Recordar Jorge Melquisedeque é, antes de tudo, um exercício de contextualização histórica. Falar de audiovisual em Vitória da Conquista hoje, com um curso universitário consolidado na UESB, com festivais e produções que circulam o país, parece um caminho natural. Mas não foi. Este caminho foi aberto à força, com ousadia e contra a maré, por pioneiros. Jorge era, talvez, o mais visionário deles.
Numa Conquista dos anos 80 e 90, que ainda buscava sua identidade cultural moderna, Jorge não era apenas um homem com uma câmera; ele era um homem com uma visão. Ele compreendeu, muito antes da popularização da mídia digital, que o “vídeo” não era apenas um registro, mas uma ferramenta de expressão, de denúncia e de construção de memória. Ele foi o nosso “videomaker” original, um ativista cultural que usava a lente para questionar a realidade que o cercava.
Seu legado mais palpável, e que reverbera diariamente pelos corredores da Universidade Estadual do Sudoeste da Bahia (UESB), é o Programa Janela Indiscreta Cine-Vídeo. Jorge foi um dos idealizadores centrais deste projeto. É fundamental que as novas gerações entendam: o “Janela” não nasceu como um mero cineclube acadêmico. Ele nasceu como um ato de resistência cultural. Foi a semente plantada por Jorge e seus contemporâneos, um espaço para formar público, para debater o cinema que não chegava às salas comerciais e, principalmente, para incentivar a produção local.

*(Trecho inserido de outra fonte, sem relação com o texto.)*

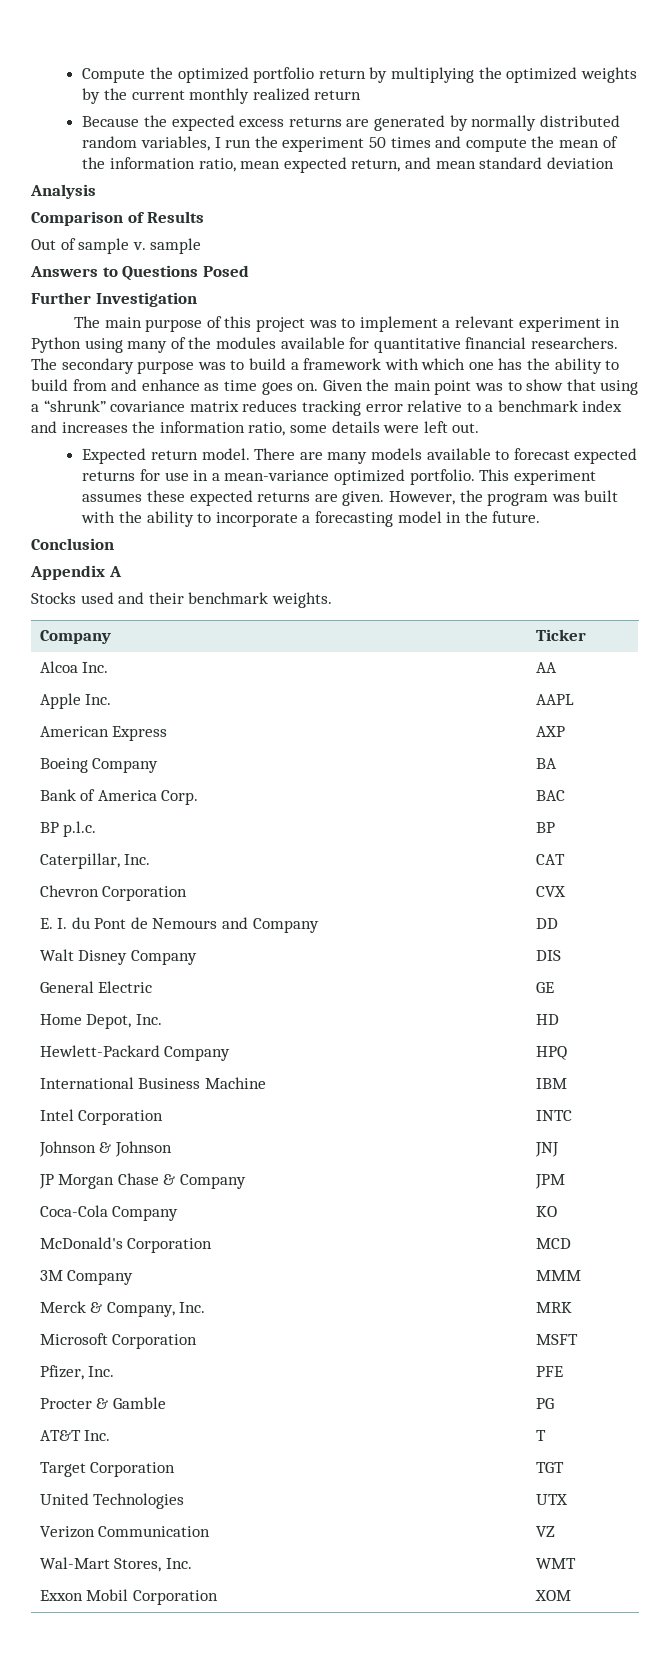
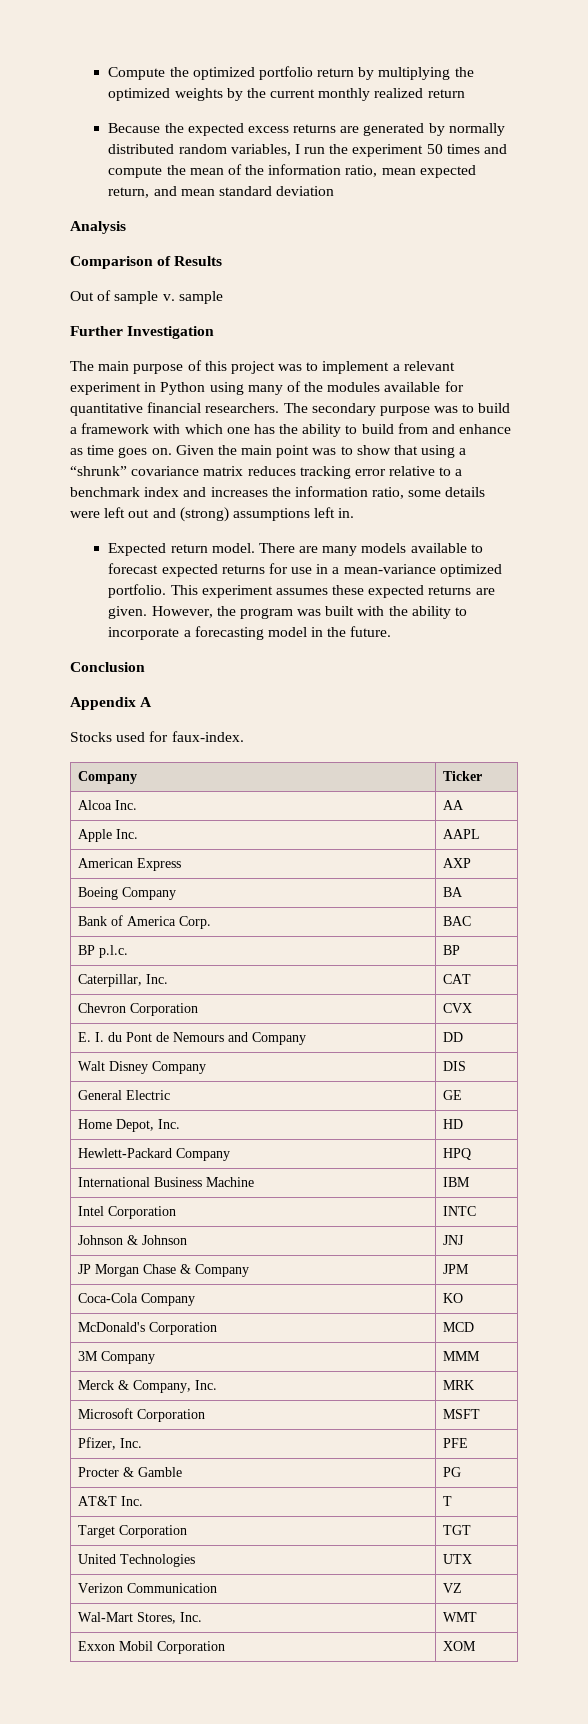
- Answers to Questions Posed
- Given the main point was to show that using a “shrunk” covariance matrix reduces tracking error relative to a benchmark index and increases the information ratio, some details were left out.
+ Given the main point was to show that using a “shrunk” covariance matrix reduces tracking error relative to a benchmark index and increases the information ratio, some details were left out and (strong) assumptions left in.
- Stocks used and their benchmark weights.
+ Stocks used for faux-index.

A existência da Sala de Projeção Jorge Melquisedeque na UESB é uma homenagem justa, mas é, acima de tudo, um símbolo de sua permanência. É o local físico onde sua missão continua. Cada estudante de cinema que ali senta, cada debate que ali ocorre, é um testamento de que a semente que ele plantou não apenas germinou, mas tornou-se uma árvore robusta. O próprio curso de Cinema e Audiovisual da UESB, hoje uma realidade sólida, assenta-se sobre os alicerces de militância cultural que Jorge ajudou a construir.
A perda de Jorge Melquisedeque, aos 48 anos, não foi apenas a interrupção de uma biografia. Foi uma ruptura. Perdemos o artista em plena ebulição. Perdemos as décadas de filmes que ele não fez, as aulas que ele não deu, as provocações que ele não articulou. O que Jorge faria com a tecnologia de hoje? Que tipo de obras ele estaria criando na era das redes sociais e do streaming? Esta é a lacuna que sua partida nos deixou – a dor do potencial não realizado.

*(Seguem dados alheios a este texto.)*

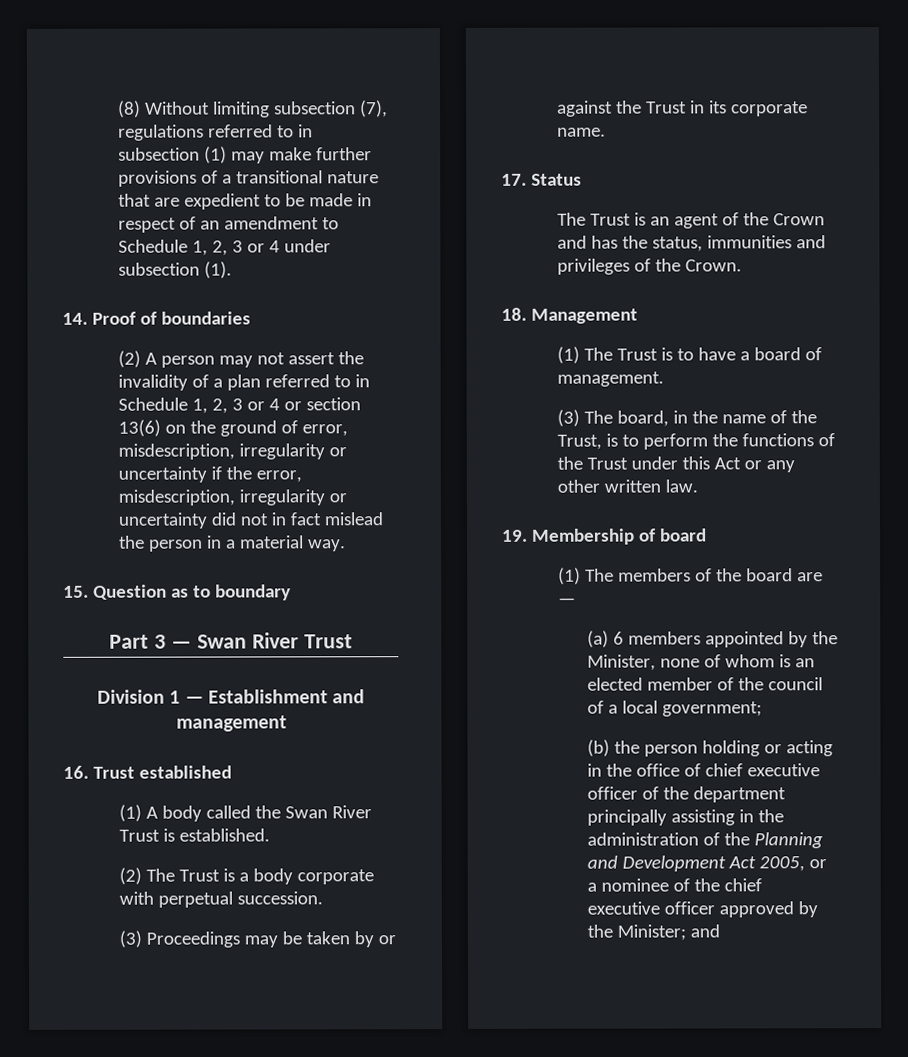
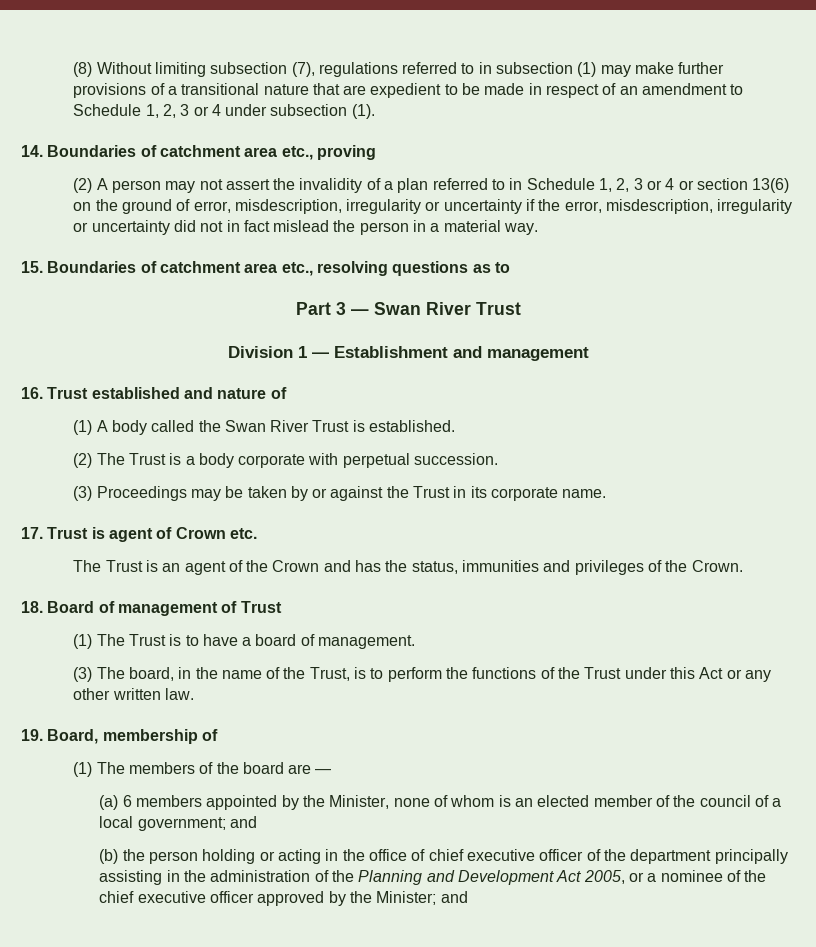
- 14. Proof of boundaries
+ 14. Boundaries of catchment area etc., proving
- 15. Question as to boundary
+ 15. Boundaries of catchment area etc., resolving questions as to
- 16. Trust established
+ 16. Trust established and nature of
- 17. Status
+ 17. Trust is agent of Crown etc.
- 18. Management
+ 18. Board of management of Trust
- 19. Membership of board
+ 19. Board, membership of
- (a) 6 members appointed by the Minister, none of whom is an elected member of the council of a local government;
+ (a) 6 members appointed by the Minister, none of whom is an elected member of the council of a local government; and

Vitória da Conquista perdeu um cronista visual, um intelectual orgânico que pensava a cidade através das imagens. Ele nos ensinou a olhar para nós mesmos.

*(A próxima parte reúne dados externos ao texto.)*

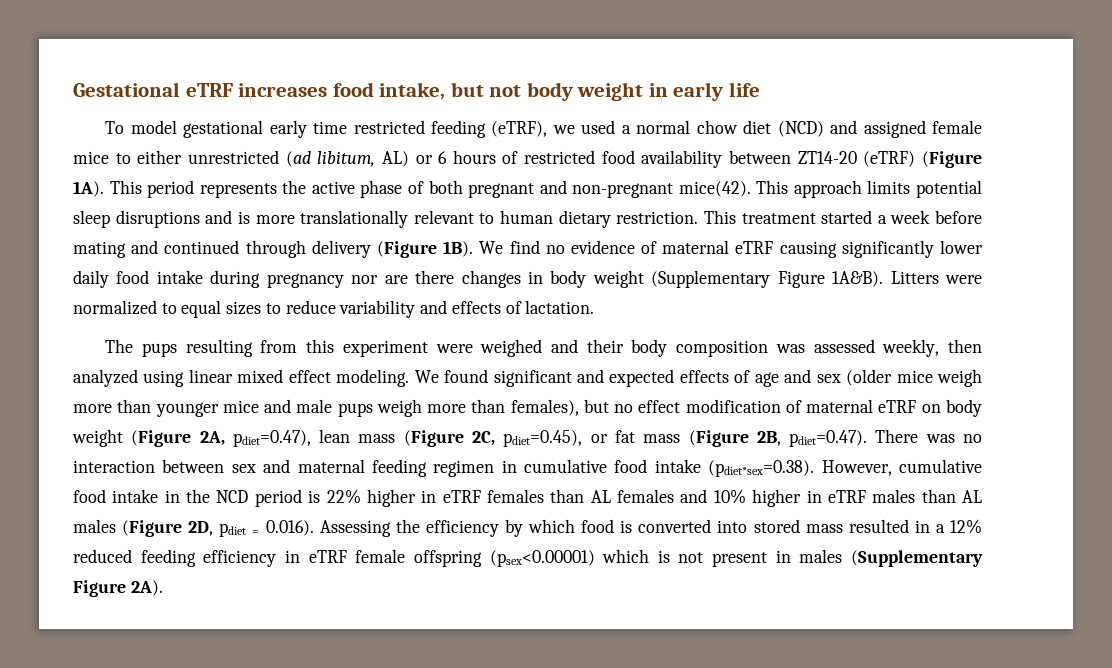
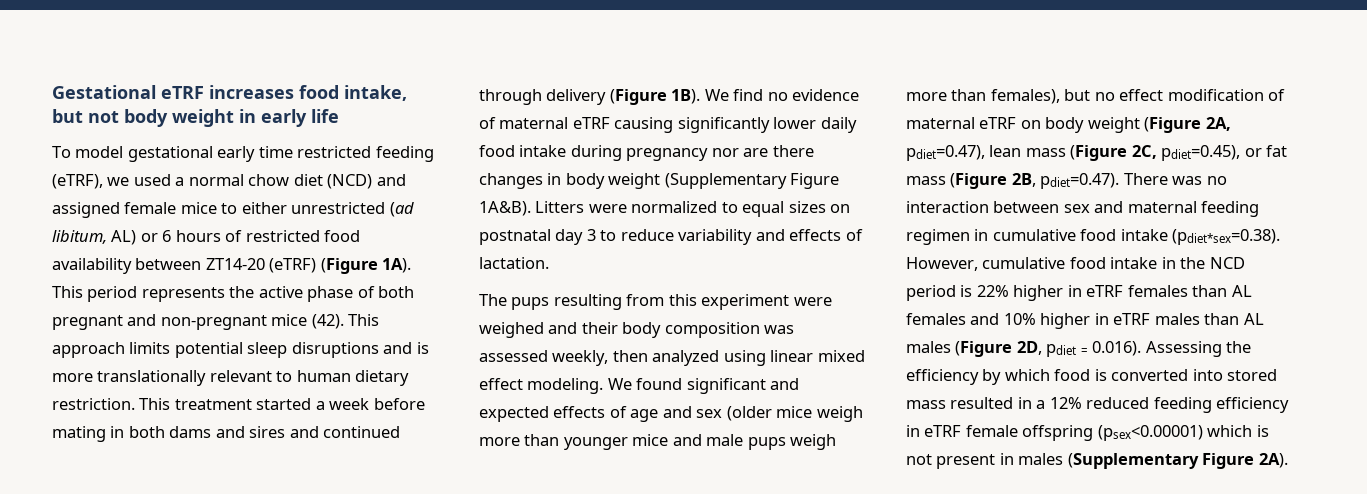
- This period represents the active phase of both pregnant and non-pregnant mice(42).
+ This period represents the active phase of both pregnant and non-pregnant mice (42).
- This treatment started a week before mating and continued through delivery (Figure 1B).
+ This treatment started a week before mating in both dams and sires and continued through delivery (Figure 1B).
- Litters were normalized to equal sizes to reduce variability and effects of lactation.
+ Litters were normalized to equal sizes on postnatal day 3 to reduce variability and effects of lactation.

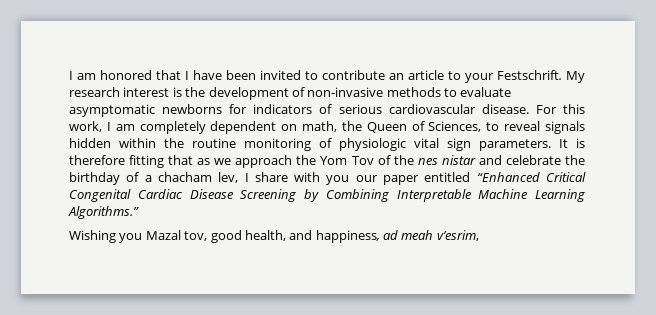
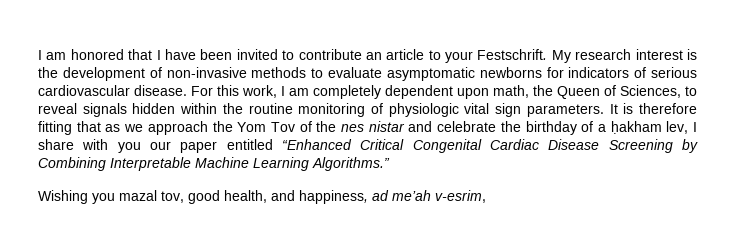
- For this work, I am completely dependent on math, the Queen of Sciences, to reveal signals hidden within the routine monitoring of physiologic vital sign parameters.
+ For this work, I am completely dependent upon math, the Queen of Sciences, to reveal signals hidden within the routine monitoring of physiologic vital sign parameters.
- It is therefore fitting that as we approach the Yom Tov of the nes nistar and celebrate the birthday of a chacham lev, I share with you our paper entitled “Enhanced Critical Congenital Cardiac Disease Screening by Combining Interpretable Machine Learning Algorithms.”
+ It is therefore fitting that as we approach the Yom Tov of the nes nistar and celebrate the birthday of a ḥakham lev, I share with you our paper entitled “Enhanced Critical Congenital Cardiac Disease Screening by Combining Interpretable Machine Learning Algorithms.”
- Wishing you Mazal tov, good health, and happiness, ad meah v’esrim,
+ Wishing you mazal tov, good health, and happiness, ad me’ah v-esrim,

Hoje, 24 anos depois, a melhor forma de honrar Jorge Melquisedeque não é apenas com a lembrança saudosa, mas com a ação. Honramos Jorge quando ocupamos os espaços culturais, quando produzimos arte que desafia o status quo, quando defendemos a universidade pública como polo de pensamento crítico e, principalmente, quando assistimos a um filme no “Janela Indiscreta”.
Jorge se foi, mas seu olhar permanece. Ele está impresso na retina de cada novo cineasta conquistense, na tela da sala que leva seu nome e na própria vocação cultural da cidade que ele ajudou a moldar. A ausência de 24 anos dói, mas seu legado é, felizmente, indelével.